Wie wird das Projekt überwacht? Die Forschungsstelle Rekultivierung führt in Zusammenarbeit mit den Biologischen Stationen und Fachleuten ein umfassendes Monitoring durch, das von Naturschutzverbänden wie BUND und NABU sowie dem LANUV begleitet und unterstützt wird. Wir zählen und kategorisieren Vögel, Amphibien, Wildbienen, Vegetation und Schmetterlinge. Besonders interessant sind koprophage Arten wie Laufkäfer und Schwebfliegen, da sie wichtige Indikatoren für den Erfolg des Projekts sind. 

Einmal täglich wird die Herde kontrolliert, und ein Veterinär begleitet das Projekt. Die Tiere sind gut versorgt und zeigen bisher keine Probleme. Es gab lediglich eine Stute, die sich kurzzeitig vertreten hatte, was jedoch schnell wieder in Ordnung war. Hufpflege ist bei den Koniks im Gegensatz zu Reitpferden nicht notwendig. Bei Bedarf kann aber auch in diesem Fall nachgesteuert werden. Das Tierwohl ist in unserem Projekt sehr wichtig. 

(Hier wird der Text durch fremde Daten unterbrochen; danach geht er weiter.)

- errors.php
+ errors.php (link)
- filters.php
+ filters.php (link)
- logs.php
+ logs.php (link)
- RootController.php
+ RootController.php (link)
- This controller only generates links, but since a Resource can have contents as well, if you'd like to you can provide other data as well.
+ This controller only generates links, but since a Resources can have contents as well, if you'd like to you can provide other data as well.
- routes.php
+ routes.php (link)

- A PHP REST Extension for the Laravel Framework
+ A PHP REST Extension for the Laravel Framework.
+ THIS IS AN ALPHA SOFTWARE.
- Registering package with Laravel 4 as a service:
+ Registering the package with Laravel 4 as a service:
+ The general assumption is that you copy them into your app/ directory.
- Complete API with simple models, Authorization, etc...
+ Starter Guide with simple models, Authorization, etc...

Wie soll sich das Beweidungsprojekt in Zukunft entwickeln? Langfristig soll die Beweidungsfläche auf 500 Hektar wachsen, was im Rahmen­plan Hambach und im Braunkohlen­plan bereits verzeichnet ist. Neue Bereiche der Sophienhöhe in Richtung Ta­ge­bau­see sowie eine kleine Waldfläche sollen hinzukommen. Beweidung kann dort lichtere Waldstrukturen schaffen, die für viele Arten wichtig sind. Zudem könnten wir in Zusammenarbeit mit Bio-Landwirten Rinder oder Wasserbüffel ansiedeln. Im NEULAND HAMBACH würde damit das größte Beweidungsprojekt in Nordrhein-Westfalen entstehen an dem die ganze Region partizipieren kann.